REQUIRED ACTION |
Using the listing below, set down exactly the lines starting at the line that contains "Retro 11 Craft" and ending at the line that contains "Retro 11 Neapolitan Shirt - Icy", both included, and no others.
::: INFORMATION SUPPLIED
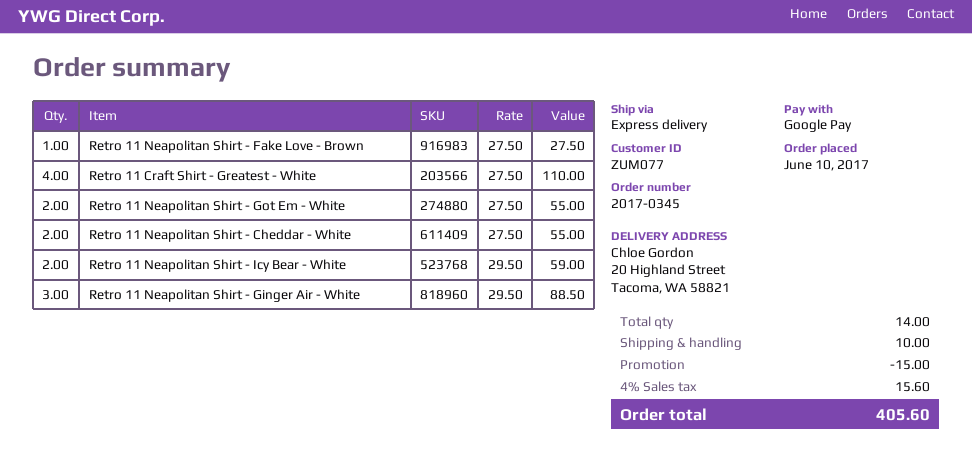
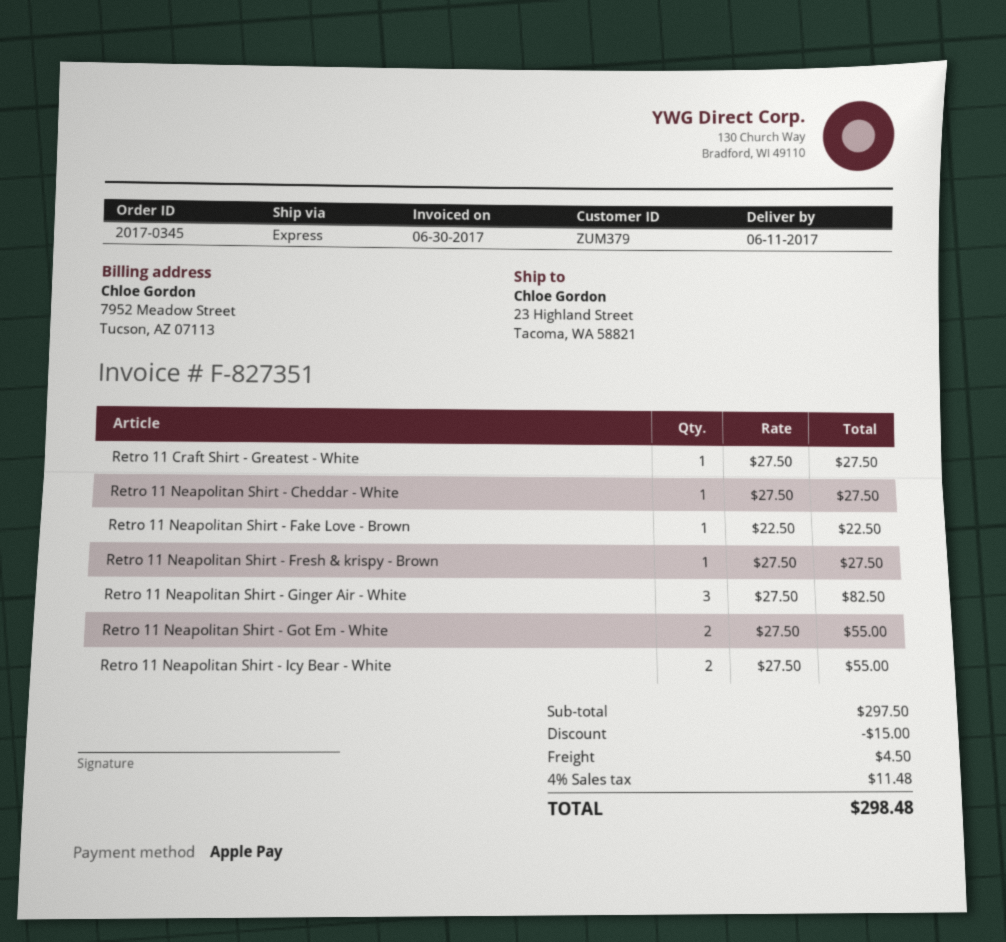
customer number: ZUM077 -> ZUM379
payment method: Google Pay -> Apple Pay
ship to: 20 Highland Street, Tacoma, WA 58821 -> 23 Highland Street, Tacoma, WA 58821
Retro 11 Neapolitan Shirt - Fake Love - Brown: 1 x 27.50 = 27.50 -> 1 x 22.50 = 22.50
Retro 11 Craft Shirt - Greatest - White: 4 x 27.50 = 110.00 -> 1 x 27.50 = 27.50
Retro 11 Neapolitan Shirt - Cheddar - White: 2 x 27.50 = 55.00 -> 1 x 27.50 = 27.50
Retro 11 Neapolitan Shirt - Icy Bear - White: 2 x 29.50 = 59.00 -> 2 x 27.50 = 55.00
Retro 11 Neapolitan Shirt - Ginger Air - White: 3 x 29.50 = 88.50 -> 3 x 27.50 = 82.50
Retro 11 Neapolitan Shirt - Fresh & krispy - Brown: none -> 1 x 27.50 = 27.50
shipping: 10.00 -> 4.50
tax: 4% = 15.60 -> 4% = 11.48
total: 405.60 -> 298.48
::::::
SOLUTION FOR THIS PROBLEM |
Retro 11 Craft Shirt - Greatest - White: 4 x 27.50 = 110.00 -> 1 x 27.50 = 27.50
Retro 11 Neapolitan Shirt - Cheddar - White: 2 x 27.50 = 55.00 -> 1 x 27.50 = 27.50
Retro 11 Neapolitan Shirt - Icy Bear - White: 2 x 29.50 = 59.00 -> 2 x 27.50 = 55.00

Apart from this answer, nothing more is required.